Finding Your Inner Gryffindor, part 2


Pottermore + a discussion at work led me to the sequel for this post. I talked about getting sorted into Gryffindor, and how it forced me to learn things about myself that I didn't know. (Well, yeah, it does sound cheesy when you say it that way, but read the first post. It'll make more sense.)

Anyway, I got to thinking about why it is that courage is more important to me than so many other things (including the other house traits). A debate at work kind of put things in place for me. At least with one of the reasons. 
Intelligence: Of course I value it this. (I planned to be in Ravenclaw, didn't I?) I don't tolerate stupidity well. But acting stupid is quite different from being stupid. It's the acting stupid I hate. Anyway, there's a limit to intelligence. Only a small percentage of your intelligence potential is even up to you. The rest is in-born, and a result of how you were raised. 

Cleverness: I'd love to be clever. I greatly appreciate cleverness. But when it comes to something you can learn, cleverness also has it's limits.

Physical strength: Again, useful and admirable, but no matter how much you exercise, there will still be big people and little people. 

Getting the idea?

There's a long list of qualities that are great and important. It's harder to admire people who don't have them. But courage is different than the others in one very important way: It's 100%, absolutely, completely your own choice. 

At least half the people reading this won't believe me. 

There's a very good reason for that. It's almost the mantra of our generation. "That's just the way I am". "Love me for who I am". "I shouldn't have to change for anyone." 

Bleh-de-blah-de-blah. 

Don't think for a moment that I'm condoning cruelty, biases, or prejudice. Quite the opposite. But people aren't using these phrases for love. They're using them as excuses. Reasons to be lazy. No matter how loving and accepting we are, we still have a responsibility to try to become our best selves. To learn and grow and improve. 

Because of that, we've come to believe that being brave or strong is something that we're born with. "I just have no will power." "I'm just not very strong." As if it's a disease that we can catch, or a congenital chromosome disorder. 

It isn't. 

I mean, you all KNOW the cliche. Being brave isn't not being afraid. It's being scared to death and marching on anyway. 

No matter who you are, where you live, what your job is, how many fears you have, or how dire your circumstances, you always have your ability to make choices.
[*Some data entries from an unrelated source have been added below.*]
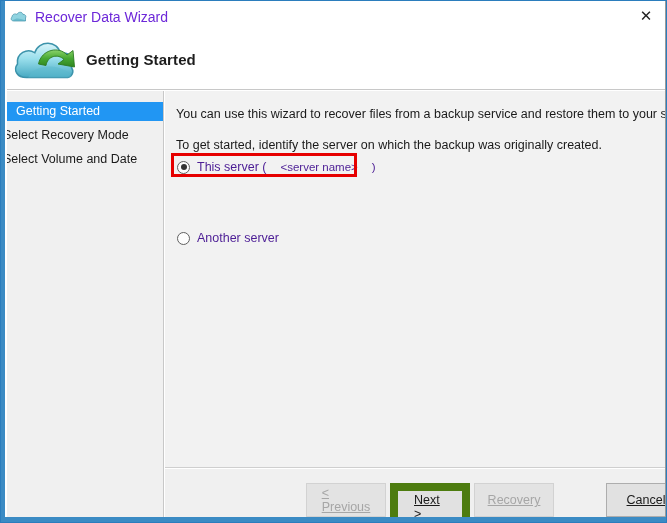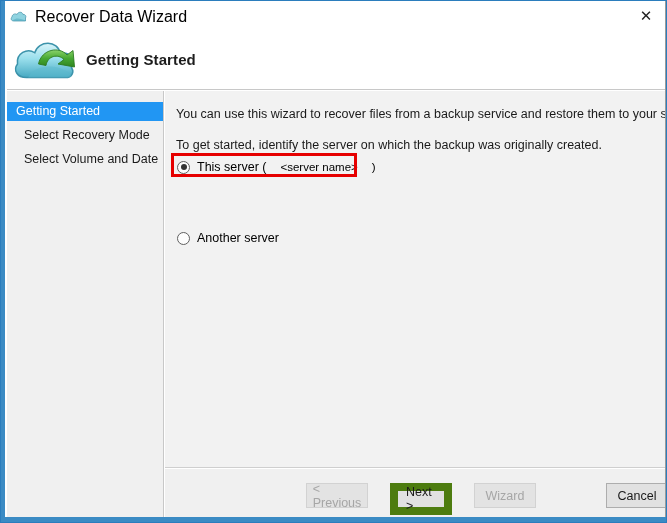--- a/index.html
+++ b/index.html
@@ -42,8 +42,8 @@
     display: block;
   }
   #titlebar-text {
-    font-size: 16px;
-    color: #000000;
+    font-size: 14px;
+    color: #6d28d9;
     line-height: 14px;
     white-space: nowrap;
   }

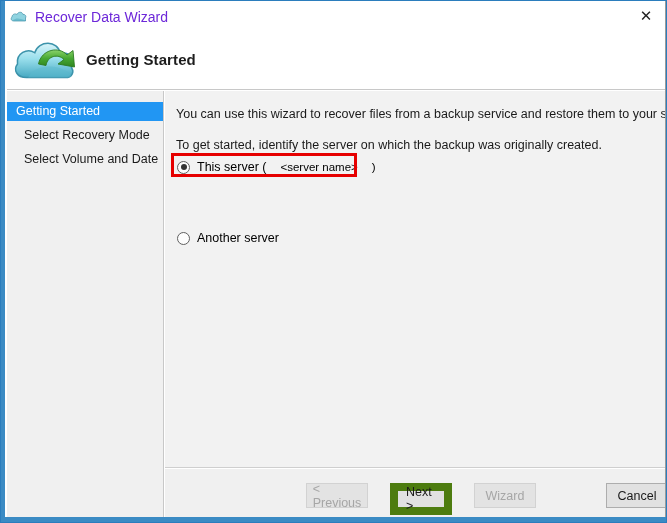--- a/index.html
+++ b/index.html
@@ -106,7 +106,7 @@
   .nav-item {
     height: 19px;
     line-height: 19px;
-    padding-left: 22px;
+    padding-left: 1px;
     font-size: 12.5px;
     color: #1a1a1a;
     margin-bottom: 5px;

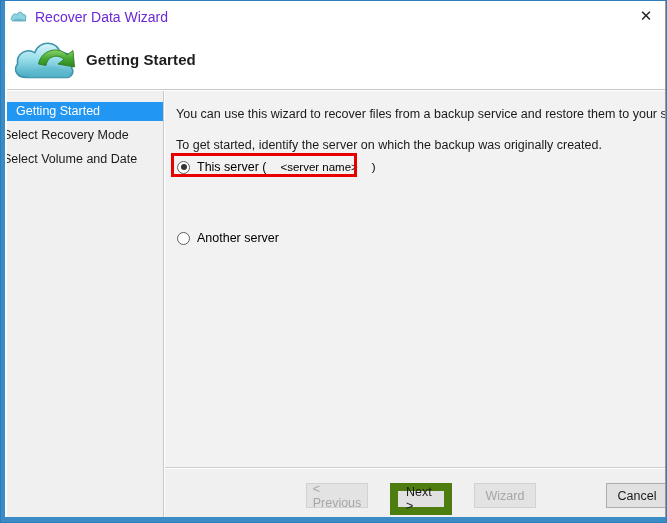--- a/index.html
+++ b/index.html
@@ -148,7 +148,7 @@
     display: flex;
     align-items: center;
     font-size: 12.5px;
-    color: #000000;
+    color: #4c1d95;
     cursor: default;
     white-space: nowrap;
   }

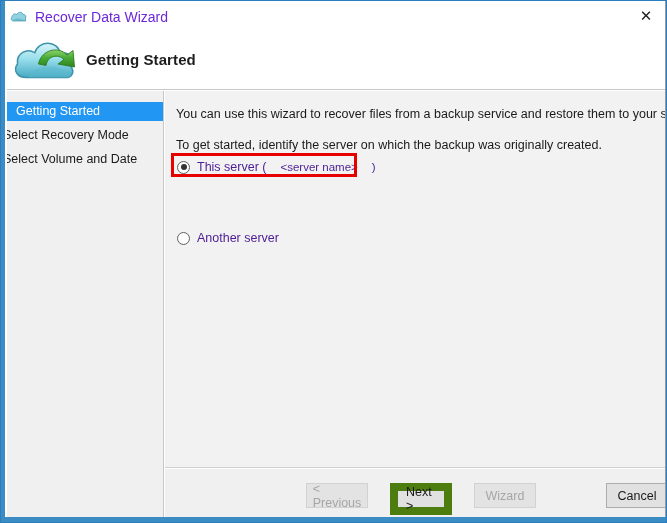--- a/index.html
+++ b/index.html
@@ -208,7 +208,7 @@
     position: absolute;
     top: 14px;
     height: 25px;
-    width: 62px;
+    width: 80px;
     font-family: "Liberation Sans", sans-serif;
     font-size: 12.5px;
     color: #1a1a1a;
@@ -219,7 +219,8 @@
     align-items: center;
     justify-content: center;
     cursor: default;
-    padding: 8px;
+    padding: 16px;
+    text-decoration: underline;
   }
   .btn.disabled {
     color: #a6a6a6;

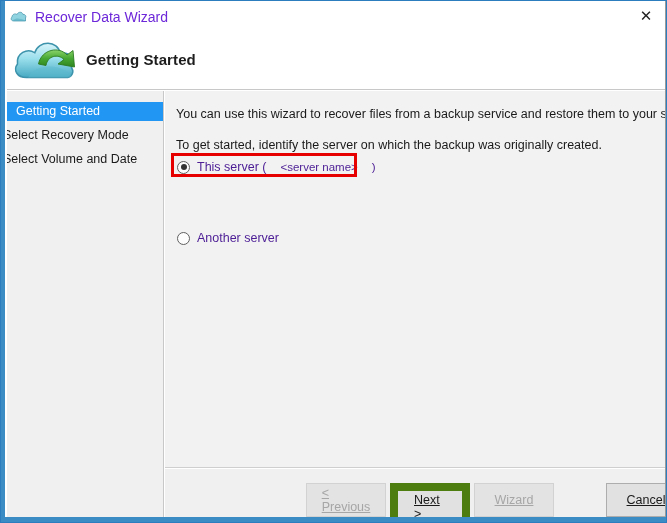--- a/index.html
+++ b/index.html
@@ -334,7 +334,7 @@
   <div id="buttonbar">
     <div class="btn disabled" id="btn-previous">&lt; Previous</div>
     <div class="btn focused" id="btn-next">Next &gt;</div>
-    <div class="btn disabled" id="btn-recover">Wizard</div>
+    <div class="btn disabled" id="btn-recover">Recovery</div>
     <div class="btn" id="btn-cancel">Cancel</div>
   </div>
And being courageous through it all is a choice. 100% something that you decide to do. 

Or, as Sirius tells Harry (at least in the movie version) "the world isn't split into good people and deatheaters. We've all got both light and dark inside of us. What matters is the part we choose to act on. That's who we really are."
Weak people aren't weak because they were born that way, or were raised in a bad situation, or caught a disease of some sort. Weak people are weak because that's the part of themselves that they choose to act on. 


I don't have sympathy for slime like wormtail because his betrayal was a decision.


He was sorted into Gryffindor. He was like Neville: awkward and a bit of a misfit, but with the potential to become the bravest of them all. It was there. But he made a choice. He acted on his dark side in order to save his own skin, even though it meant leaving two people to die. Two people who treated him like a good friend, even when no one else would. Two people who trusted him with their lives. Literally. 


Nobody who would sell their friends to the chopping block just because the bad guy was scary ever deserves my sympathy.


Perfect counter-example: George Mcfly. At the beginning of the movie he followed the wussy path. "I'm afraid that I'm just no good at confrontations." 







But one confrontation







Proved that he wasn't "destined" to be a wussy-pants. He took control.












And changed everything. It was in him all along. But like Sirius said, it's the part we choose to act on that defines who we are.


It's in all of us too. Sometimes life is scary. Everyone has things that they're afraid of. But if we weren't afraid, we wouldn't have to be brave.


Courage isn't a virtue because it saves people from looking a fool, or because it makes some of us into heroes. Courage is a virtue precisely because it's necessary for everyone, it's possible for everyone, and it's hard for EVERYONE.  


That's pretty much it for now. If I discover any other reasons why it's so important to me, I'll write another sequel.